#### Exercise description
An exact, word-for-word copy of the entries is required, beginning at the line that contains "[242,354,265,364] this ->" and ending at the last line, both included.

(Revision comparison data)
============
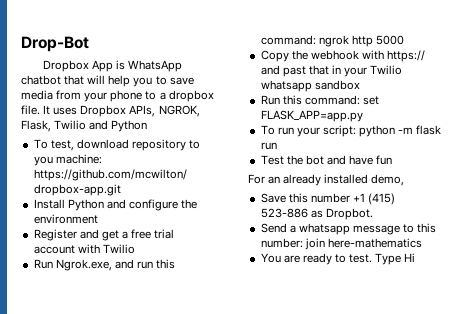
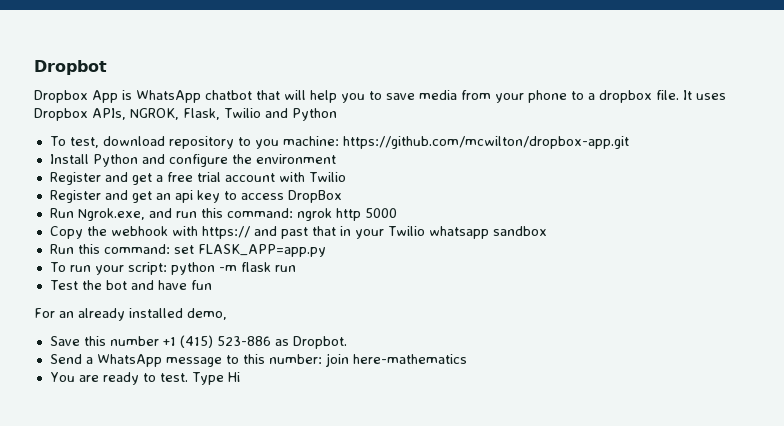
[21,36,89,52] Drop-Bot -> [34,60,107,75] Dropbot
(135, 249) none -> [49,190,342,203] // Register and get an api key to access DropBox
[298,223,350,235] whatsapp -> [96,354,162,367] WhatsApp

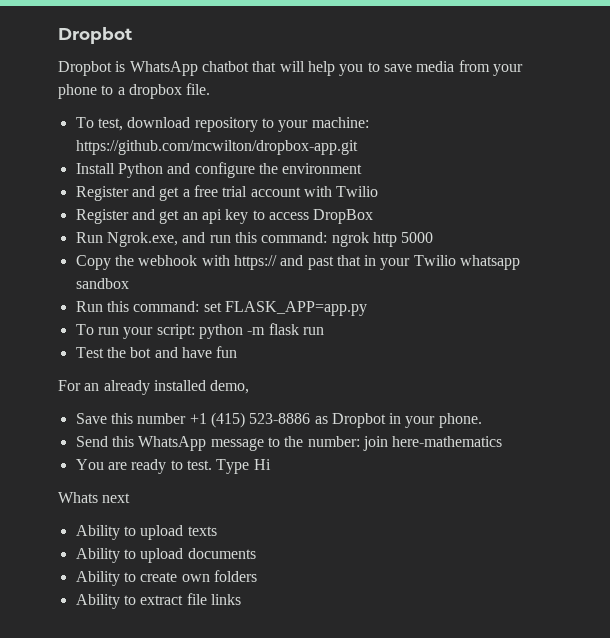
[34,90,118,103] Dropbox App -> [58,61,112,76] Dropbot
[683,90,726,100] [34,108,337,121] It uses Dropbox APIs, NGROK, Flask, Twilio and Python -> (211, 89) none
[254,139,279,149] you -> [278,120,309,132] your
[216,336,347,349] 523-886 as Dropbot. -> [249,413,482,428] 523-8886 as Dropbot in your phone.
[85,357,93,364] a -> [111,436,134,447] this
[242,354,265,364] this -> [284,436,304,447] the
(240, 377) none -> [58,492,131,503] [75,525,217,540] [75,548,256,563] [75,570,257,586] [75,593,241,609] // Whats next // Ability to upload texts // Ability to upload documents // Ability to create own folders // Ability to extract file links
============
#### Answer box
[242,354,265,364] this -> [284,436,304,447] the
(240, 377) none -> [58,492,131,503] [75,525,217,540] [75,548,256,563] [75,570,257,586] [75,593,241,609] // Whats next // Ability to upload texts // Ability to upload documents // Ability to create own folders // Ability to extract file links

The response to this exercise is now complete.